Our souls (emotions, will and mind) need to be renewed, which fits very well with cognitive/emotional/behavioral therapies when coupled with the Lord’s spiritual instruction. If a believer fails to understand their own worth in the eyes of God, they may project feelings of worthlessness onto others, onto God, believing that God rejects them.
These passages draw attention to the Lord’s instruction for a healthy spirit and soul:
Romans 8:1–9 (NLT)
So now there is no condemnation for those who belong to Christ Jesus. 2 And because you belong to him, the power of the life-giving Holy Spirit has freed you from the power of sin that leads to death. … God sent his own Son in a body like the bodies we sinners have. And in that body God declared an end to sin’s control over us by giving his Son as a sacrifice for our sins. … We no longer follow our sinful nature but instead follow the Holy Spirit. 5 Those who are dominated by the sinful nature think about sinful things, but those who are controlled by the Holy Spirit think about things that please the Spirit. 6 So letting your sinful nature control your mind leads to death. But letting the Spirit control your mind leads to life and peace. … 9 But you (Christian) are not controlled by your sinful nature. You are controlled by the Holy Spirit if you have the Spirit of God living in you. And remember that those who do not have the Spirit of Christ living in them do not belong to him at all.
GETTING PAST A MISUNDERSTOOD CONCEPT
It seems that many do not understand that “sin” and “worth” are two very different Christian concepts. Confessing that we are sinners is not to confess that we are worthless. Worth is not determined by perfection or the lack of it. Worth is determined by our Creator and the price Jesus has paid to heal us. Everyone has been purchased by the willing sacrifice of Jesus on the cross. Every soul is worth the shed blood of Jesus. Jesus’ sacrifice proves our worth. In spite of our sins, flaws, and imperfections, God’s Love and Grace give His children infinite and eternal worth.

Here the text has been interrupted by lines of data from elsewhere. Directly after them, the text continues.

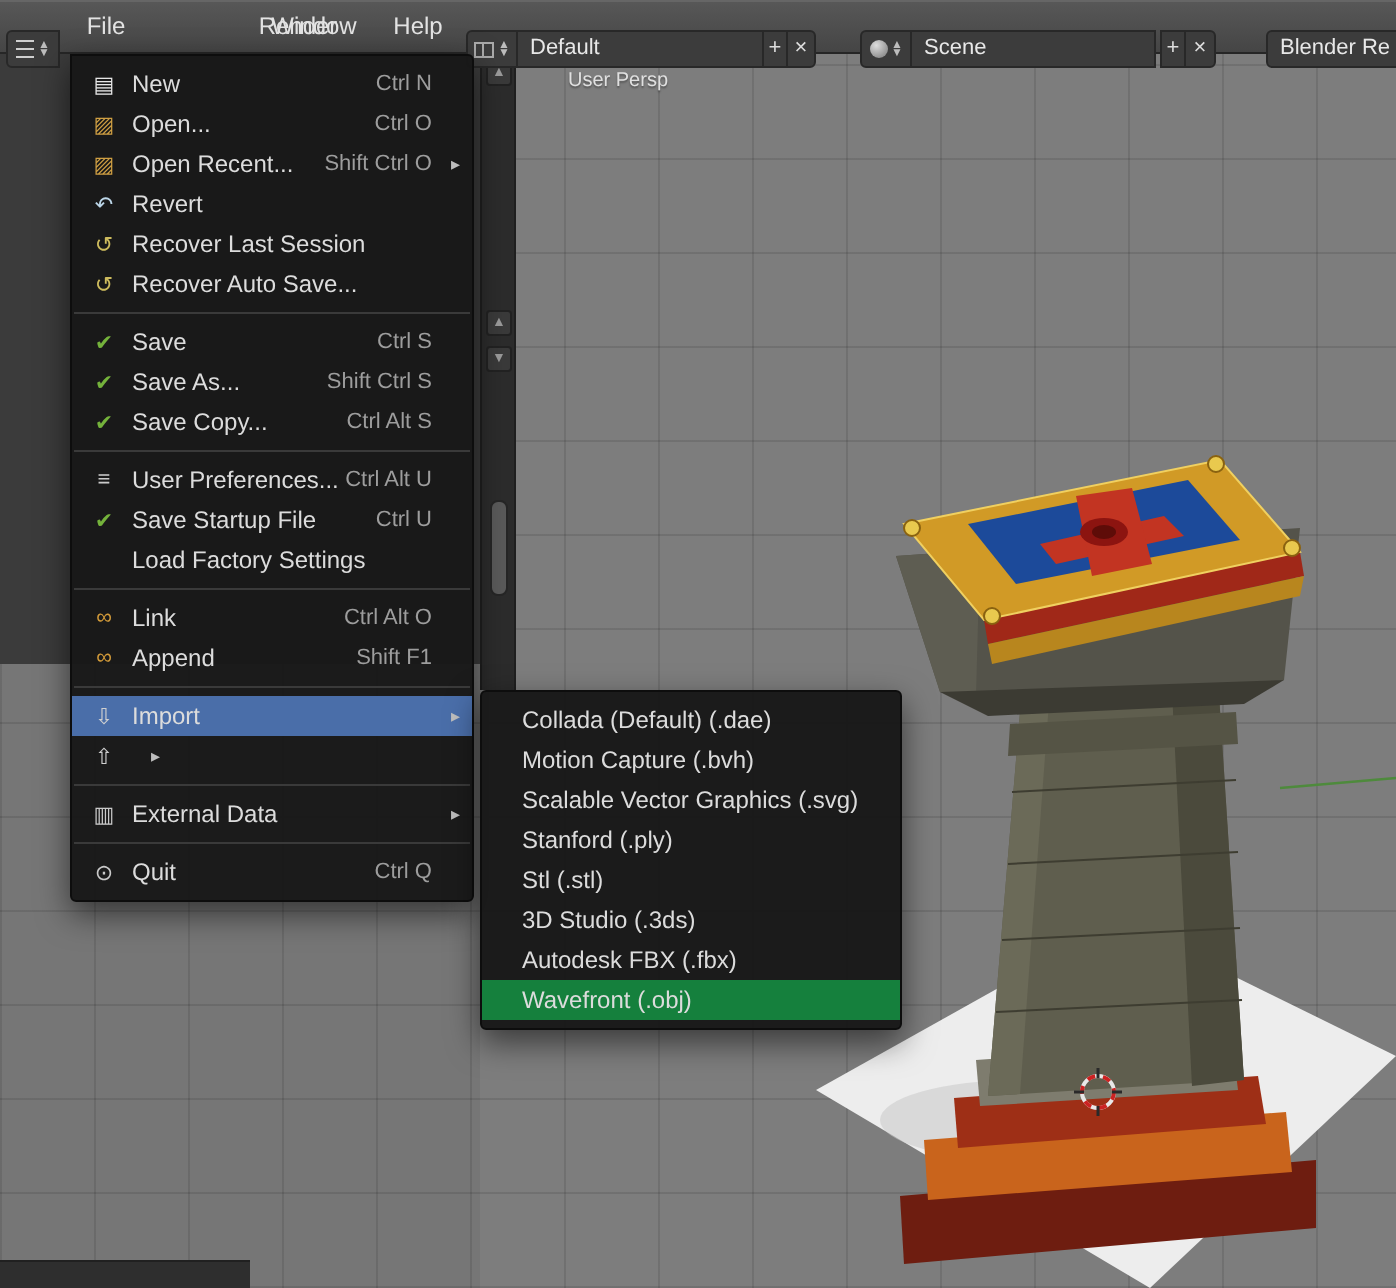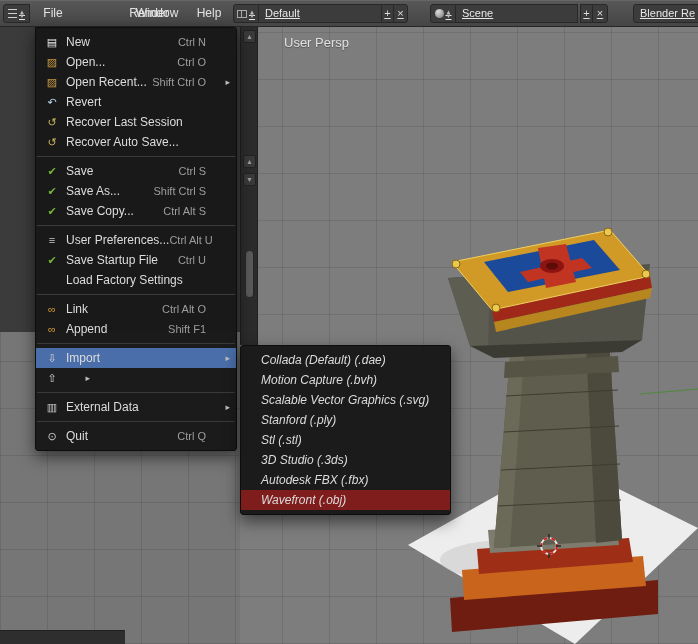--- a/index.html
+++ b/index.html
@@ -24,23 +24,23 @@
   .hmenu {
     position:absolute; top:0; height:26px; line-height:26px;
     color:#e3e3e3; font-size:12px; text-align:center; cursor:default;
   }
   .m-file   { left:34px;  width:38px; }
   .m-render { left:76px;  width:50px;margin-left:48px; }
   .m-window { left:130px; width:54px; }
   .m-help   { left:188px; width:42px;text-align:center; }
 
   .hbtn, .fld {
-    position:absolute; top:4px; height:19px;
+    position:absolute; top:15px; height:19px;
     background:#3c3c3c; border:1px solid #282828;
-    color:#e8e8e8; font-size:11px; line-height:16px;text-decoration:underline;
+    color:#e8e8e8; font-size:11px; line-height:16px;
   }
   .fld { padding:0 6px; white-space:nowrap; overflow:hidden; }
   .round-l { border-radius:3px 0 0 3px; }
   .round-r { border-radius:0 3px 3px 0; }
   .iconbtn { display:flex; align-items:center; justify-content:center; gap:2px; }
   .updown { display:flex; flex-direction:column; line-height:4px; font-size:6px; color:#bdbdbd; }
   .mini-lines { width:9px; height:9px; display:flex; flex-direction:column; justify-content:space-between; }
   .mini-lines i { display:block; height:1px; background:#cfcfcf; }
   .mini-screen { width:10px; height:8px; border:1px solid #aaa; position:relative; }
   .mini-screen::after { content:""; position:absolute; left:3px; top:0; bottom:0; width:1px; background:#aaa; }
@@ -66,48 +66,48 @@
     position:absolute; left:4px; width:9px; height:48px;
     background:#5a5a5a; border-radius:4px; border:1px solid #262626;
   }
   .bottom-editor-header {
     position:absolute; left:0; top:630px; width:125px; height:14px;
     background:#2e2e2e; border-top:1px solid #202020;
   }
 
   
   .vp-label {
-    position:absolute; left:284px; top:35px; font-size:13px; color:#e0e0e0;
+    position:absolute; left:284px; top:35px; font-size:10px; color:#e0e0e0;
     text-shadow:0 1px 1px rgba(0,0,0,0.35);
   }
   .vp-svg { position:absolute; left:400px; top:220px; }
 
   
   .menu-panel {
     position:absolute; background:rgba(24,24,24,0.97);
     border:1px solid #0d0d0d; border-radius:0 3px 3px 3px;
     box-shadow:0 6px 16px rgba(0,0,0,0.55);
     padding:4px 0; z-index:10;
   }
   #file-menu   { left:35px;  top:27px;  width:202px; }
   #import-menu { left:240px; top:345px; width:211px; border-radius:3px; }
 
   .menu-item {
     display:flex; align-items:center; height:20px;
     font-size:12px; color:#dcdcdc; padding:0 6px 0 8px; white-space:nowrap;
   }
   .menu-item.hl { background:#4a6ea9; }
-  #import-menu .menu-item.hl { background:#7f1d1d;justify-content:flex-end; }
+  #import-menu .menu-item.hl { background:#15803d;justify-content:flex-end; }
   .mi-icon { width:16px; margin-right:6px; font-size:11px; text-align:center; flex:none; }
   .mi-label { flex:1; }
-  .mi-shortcut { color:#9d9d9d; margin-right:14px; font-size:11px; }
+  .mi-shortcut { color:#9d9d9d; margin-right:4px; font-size:11px; }
   .menu-item.hl .mi-shortcut { color:#cfd9ea; }
   .mi-arrow { width:10px; color:#bdbdbd; font-size:9px; text-align:right; flex:none; }
   .menu-sep { height:1px; background:#0c0c0c; border-bottom:1px solid #3a3a3a; margin:4px 1px; }
-  .no-icons .mi-label { padding-left:12px;font-style:italic; }
+  .no-icons .mi-label { padding-left:12px; }
 
   
   .ic-new-file { color:#e6e6e6; }
   .ic-folder-open, .ic-folder-recent { color:#cf9f43; }
   .ic-revert { color:#bcd6e8; }
   .ic-recover-last, .ic-recover-auto { color:#cdbb5d; }
   .ic-save, .ic-save-as, .ic-save-copy, .ic-save-startup { color:#74b23b; }
   .ic-user-preferences { color:#c9c9c9; }
   .ic-link, .ic-append { color:#d29a39; }
   .ic-import, .ic-export { color:#d0d0d0; }

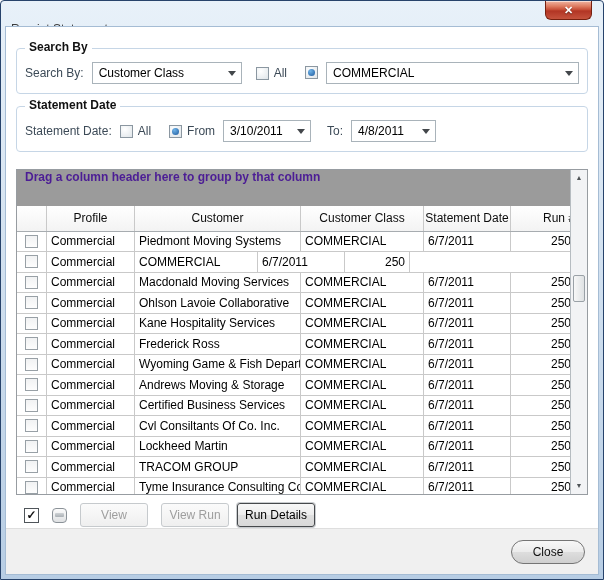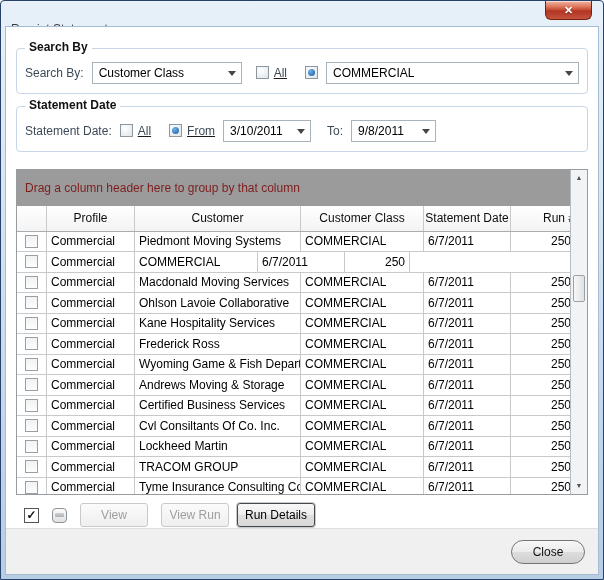--- a/index.html
+++ b/index.html
@@ -61,30 +61,30 @@
     width:13px; height:13px; border-radius:50%；
     border-radius:50%; border:1px solid #8b97a1;
     background:radial-gradient(circle at 35% 30%, #ffffff, #dfe5e9);
     display:inline-flex; align-items:center; justify-content:center; cursor:pointer;
     flex:none;
   }
   .radio.checked::after {
     content:""; width:7px; height:7px; border-radius:50%;
     background:radial-gradient(circle at 35% 30%, #6fb3e8, #1d5a9e);
   }
-  .radio-wrap { display:flex; align-items:flex-start; gap:5px;text-decoration:underline; }
+  .radio-wrap { display:flex; align-items:flex-end; gap:5px; }
 
   .grid {
     margin-top:17px; height:329px; border:1px solid #979ca1;
     display:flex; overflow:hidden;
   }
   .grid-main { flex:1; display:flex; flex-direction:column; overflow:hidden; }
   .group-band {
-    height:36px; background:#9b9b9b; color:#7f1d1d;
-    display:flex; align-items:center; padding-left:8px;
+    height:36px; background:#9b9b9b; color:#4c1d95;
+    display:flex; padding-left:8px;font-weight:bold;
   }
   .hdr-row { height:26px; display:flex; background:linear-gradient(#ffffff,#f3f3f3); border-bottom:1px solid #a7acb0; }
   .hdr-cell {
     display:flex; align-items:center; justify-content:center;
     border-right:1px solid #c9c9c9; color:#0d0d0d; overflow:hidden; white-space:nowrap;
     cursor:pointer; flex:none;
   }
   .rows { flex:1; overflow:hidden; }
   .g-row { height:20.5px; display:flex; border-bottom:1px solid #c9c9c9; background:#fff; }
   .g-cell {
@@ -190,21 +190,21 @@
         <div class="radio-wrap" style="margin-left:10px;">
           <span class="radio checked"></span>
           <span class="lbl">From</span>
         </div>
         <div class="combo combo-date-from">
           <span>3/10/2011</span>
           <span class="arrow"></span>
         </div>
         <span class="lbl" style="margin-left:8px;">To:</span>
         <div class="combo combo-date-to">
-          <span>9/8/2011</span>
+          <span>4/8/2011</span>
           <span class="arrow"></span>
         </div>
       </div>
 
       <div class="grid">
         <div class="grid-main">
           <div class="group-band">
             <span>Drag a column header here to group by that column</span>
           </div>
           <div class="hdr-row">

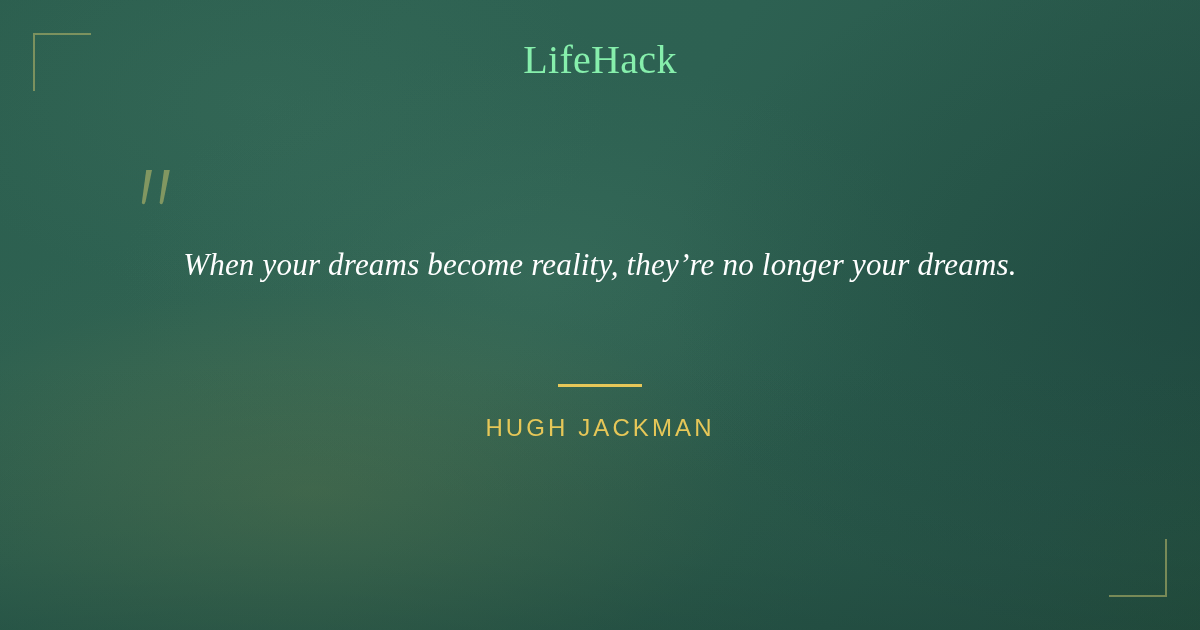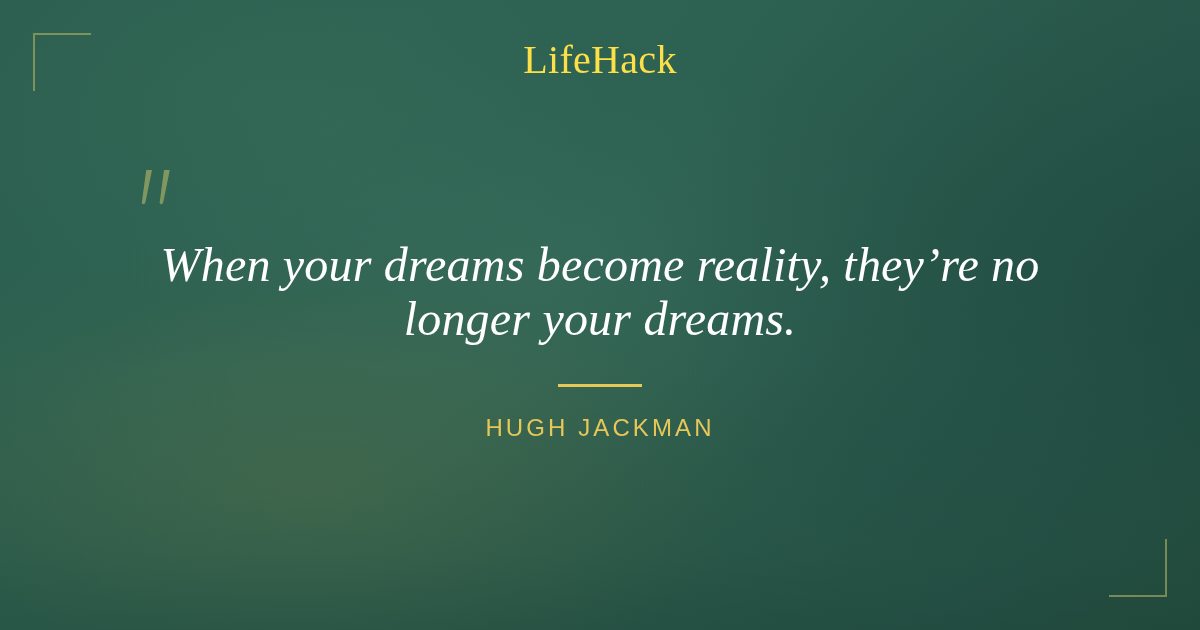--- a/index.html
+++ b/index.html
@@ -95,21 +95,21 @@
   .brand {
     position: absolute;
     top: 40px;
     left: 0;
     width: 100%;
     text-align: center;
     font-family: "Liberation Serif", serif;
     font-size: 40px;
     line-height: 1;
     letter-spacing: 0.3px;
-    color: #fde047;
+    color: #86efac;
   }
 
   
   .quote-mark {
     position: absolute;
     left: 133px;
     top: 168px;
     width: 46px;
     height: 52px;
   }
@@ -120,21 +120,21 @@
     left: 100px;
     right: 100px;
     top: 238px;
   }
 
   .quote-text {
     margin: 0;
     text-align: center;
     font-family: "Liberation Serif", serif;
     font-style: italic;
-    font-size: 48px;
+    font-size: 31px;
     line-height: 54px;
     color: #ffffff;
     letter-spacing: 0.2px;
   }
 
   
   .divider {
     position: absolute;
     left: 50%;
     top: 384px;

But God demonstrates His own love toward us, in that while we were still sinners, Christ died for us.
When ALL of us, as individuals and mankind collectively, fell out of favor with God through selfish sinful choices, man was born with and left with feelings of brokenness, inadequacy, and incompleteness. Troubling relationships and circumstances certainly exacerbate our broken condition. Our Creator is our healer and completer. Until our relationship with God is restored and our redemption is complete, we may struggle with feeling unworthy. Understanding (mind) and experiencing (emotions) our worth is essential for emotionally healthy living and relationships.
God’s love is unconditional. The sacrifice of Jesus has provided our righteousness, and we are no longer judged for our sin. Jesus took our judgment upon Him and gave to us His perfection. By faith we know the Lord looks upon us as possessing perfection and infinite worth.